## DATASET
——————
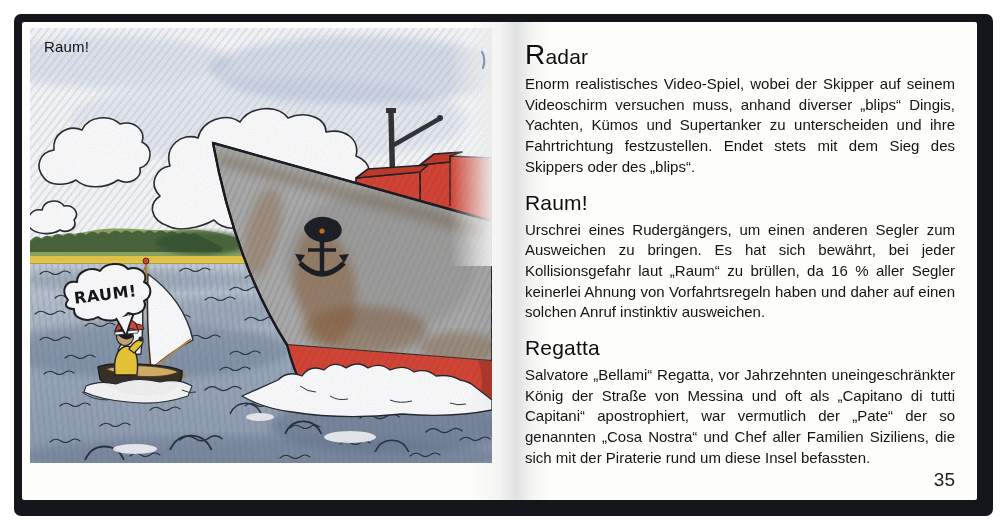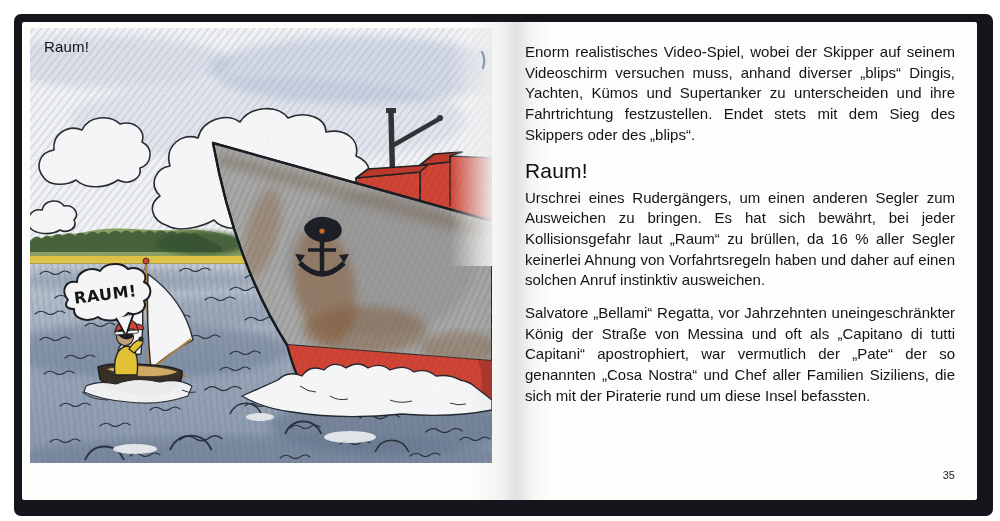--- a/index.html
+++ b/index.html
@@ -255,6 +255,7 @@
 
       <div class="text-col">
         <div class="entry lead">
+          <h2>Radar</h2>
           <p class="def">Enorm realistisches Video-Spiel, wobei der Skipper auf seinem Videoschirm versuchen muss, anhand diverser „blips“ Dingis, Yachten, Kümos und Supertanker zu unterscheiden und ihre Fahrtrichtung festzustellen. Endet stets mit dem Sieg des Skippers oder des „blips“.</p>
         </div>
         <div class="entry">

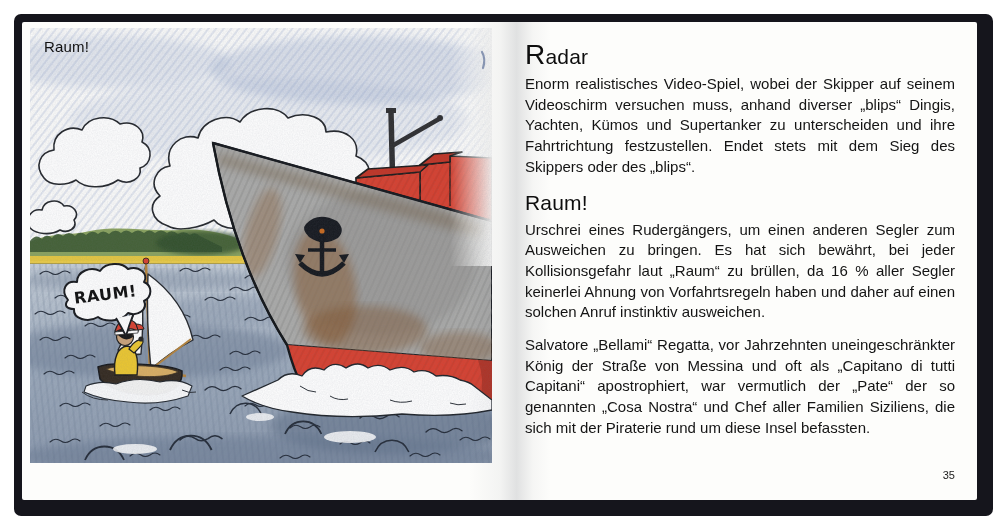--- a/index.html
+++ b/index.html
@@ -263,6 +263,7 @@
           <p class="def">Urschrei eines Rudergängers, um einen anderen Segler zum Ausweichen zu bringen. Es hat sich bewährt, bei jeder Kollisionsgefahr laut „Raum“ zu brüllen, da 16 % aller Segler keinerlei Ahnung von Vorfahrtsregeln haben und daher auf einen solchen Anruf instinktiv ausweichen.</p>
         </div>
         <div class="entry">
+          <h2>Regatta</h2>
           <p class="def">Salvatore „Bellami“ Regatta, vor Jahrzehnten uneingeschränkter König der Straße von Messina und oft als „Capitano di tutti Capitani“ apostrophiert, war vermutlich der „Pate“ der so genannten „Cosa Nostra“ und Chef aller Familien Siziliens, die sich mit der Piraterie rund um diese Insel befassten.</p>
         </div>
       </div>

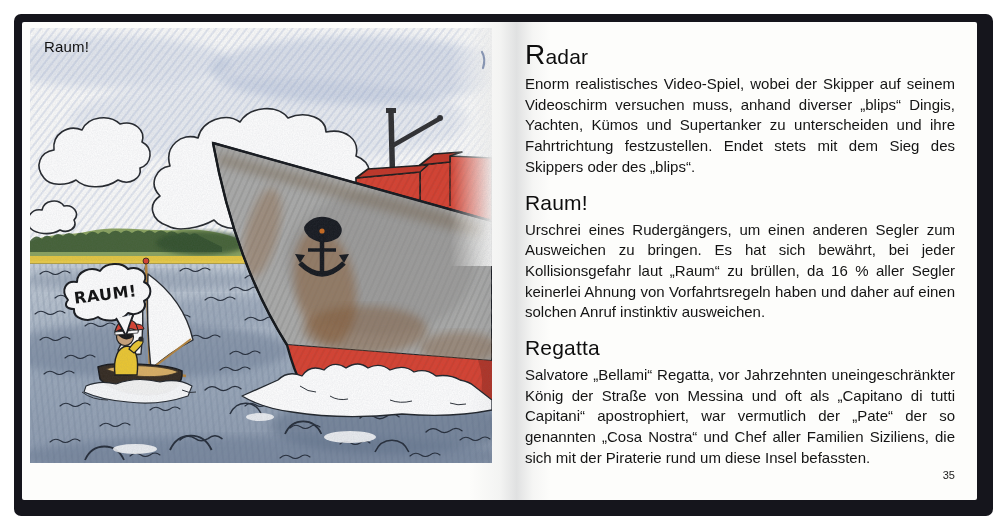--- a/index.html
+++ b/index.html
@@ -23,7 +23,7 @@
   .entry.lead h2::first-letter{font-size:28px;}
   .entry .def{font-size:15px;line-height:20.7px;margin:0;text-align:justify;color:#141414;}
   .page-number{position:absolute;left:503px;top:447px;width:430px;text-align:right;
-               font-size:11px;color:#222;}
+               font-size:19px;color:#222;}
 </style>
 </head>
 <body>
——————
Transcribe the material exactly, and leave out whatever pictures it holds.

--- a/index.html
+++ b/index.html
@@ -255,6 +255,7 @@
 
       <div class="text-col">
         <div class="entry lead">
+          <h2>Radar</h2>
           <p class="def">Enorm realistisches Video-Spiel, wobei der Skipper auf seinem Videoschirm versuchen muss, anhand diverser „blips“ Dingis, Yachten, Kümos und Supertanker zu unterscheiden und ihre Fahrtrichtung festzustellen. Endet stets mit dem Sieg des Skippers oder des „blips“.</p>
         </div>
         <div class="entry">

--- a/index.html
+++ b/index.html
@@ -263,6 +263,7 @@
           <p class="def">Urschrei eines Rudergängers, um einen anderen Segler zum Ausweichen zu bringen. Es hat sich bewährt, bei jeder Kollisionsgefahr laut „Raum“ zu brüllen, da 16 % aller Segler keinerlei Ahnung von Vorfahrtsregeln haben und daher auf einen solchen Anruf instinktiv ausweichen.</p>
         </div>
         <div class="entry">
+          <h2>Regatta</h2>
           <p class="def">Salvatore „Bellami“ Regatta, vor Jahrzehnten uneingeschränkter König der Straße von Messina und oft als „Capitano di tutti Capitani“ apostrophiert, war vermutlich der „Pate“ der so genannten „Cosa Nostra“ und Chef aller Familien Siziliens, die sich mit der Piraterie rund um diese Insel befassten.</p>
         </div>
       </div>

--- a/index.html
+++ b/index.html
@@ -23,7 +23,7 @@
   .entry.lead h2::first-letter{font-size:28px;}
   .entry .def{font-size:15px;line-height:20.7px;margin:0;text-align:justify;color:#141414;}
   .page-number{position:absolute;left:503px;top:447px;width:430px;text-align:right;
-               font-size:11px;color:#222;}
+               font-size:19px;color:#222;}
 </style>
 </head>
 <body>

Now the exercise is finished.